[Edit tracking data]
[Start of Attachment]

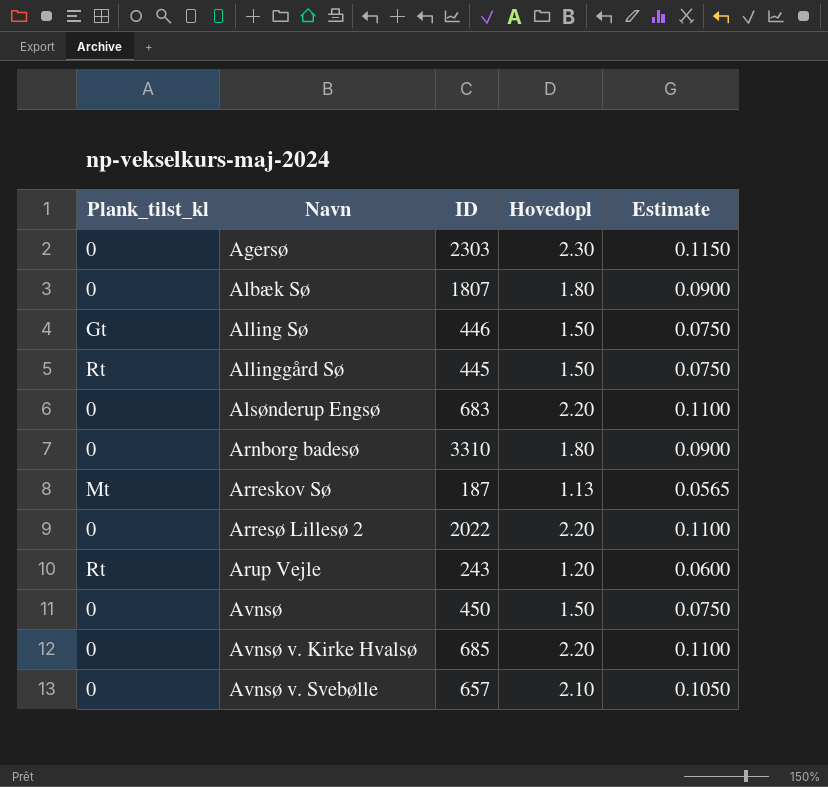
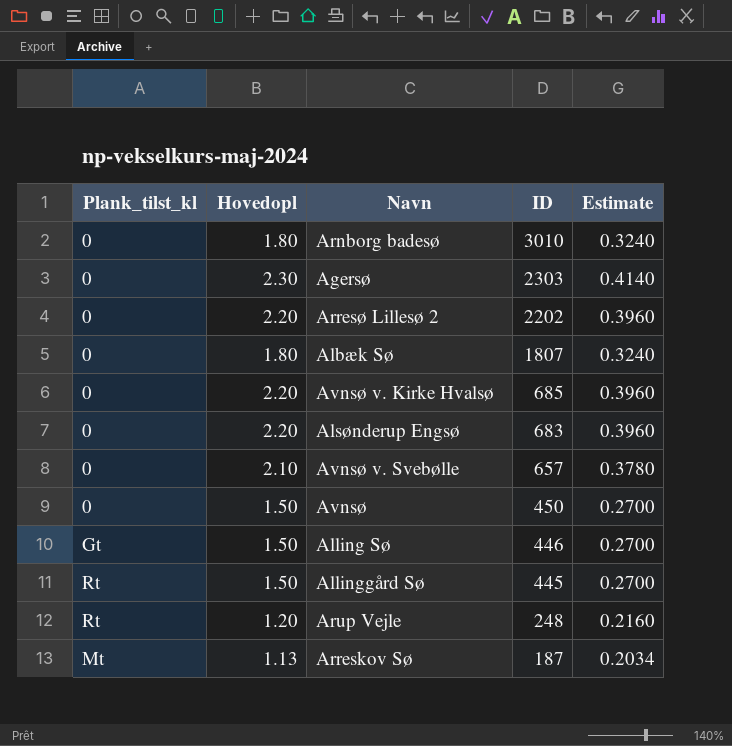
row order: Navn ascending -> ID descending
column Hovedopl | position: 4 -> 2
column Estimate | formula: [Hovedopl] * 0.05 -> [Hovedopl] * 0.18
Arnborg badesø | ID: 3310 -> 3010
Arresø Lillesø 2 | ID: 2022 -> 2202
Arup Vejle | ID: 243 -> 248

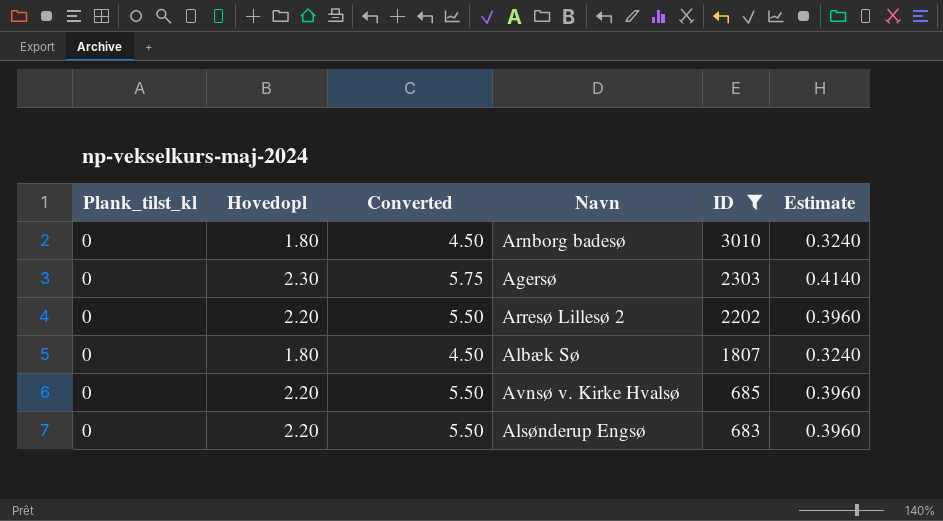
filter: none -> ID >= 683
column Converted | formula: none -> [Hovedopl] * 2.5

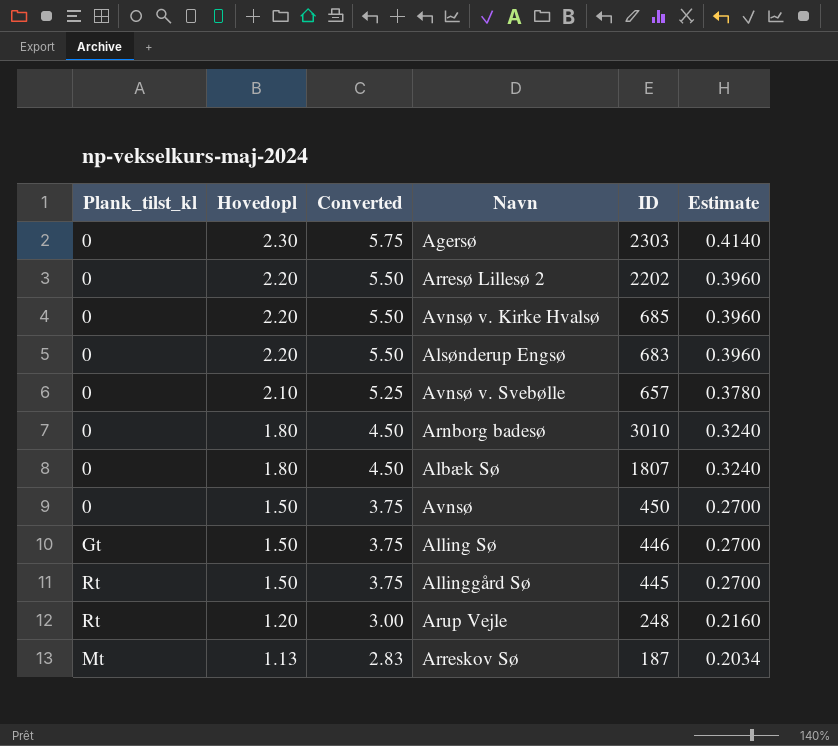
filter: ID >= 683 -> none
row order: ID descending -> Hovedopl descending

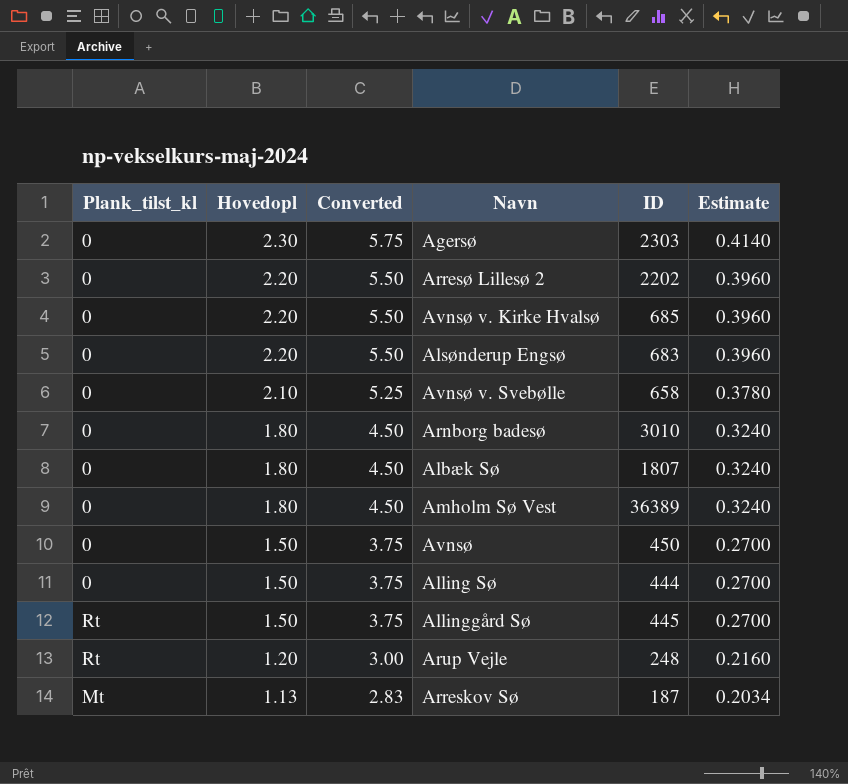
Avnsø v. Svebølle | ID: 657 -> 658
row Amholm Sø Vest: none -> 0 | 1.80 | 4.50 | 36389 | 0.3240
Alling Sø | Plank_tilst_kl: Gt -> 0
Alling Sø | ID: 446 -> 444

[End of Attachment]

→ **EXERCISE**
Pictures stay out. Return exactly the lines from the one with "column Converted |" through the last line of the data.

→ **SOLUTION TO THIS TASK**
column Converted | formula: none -> [Hovedopl] * 2.5

filter: ID >= 683 -> none
row order: ID descending -> Hovedopl descending

Avnsø v. Svebølle | ID: 657 -> 658
row Amholm Sø Vest: none -> 0 | 1.80 | 4.50 | 36389 | 0.3240
Alling Sø | Plank_tilst_kl: Gt -> 0
Alling Sø | ID: 446 -> 444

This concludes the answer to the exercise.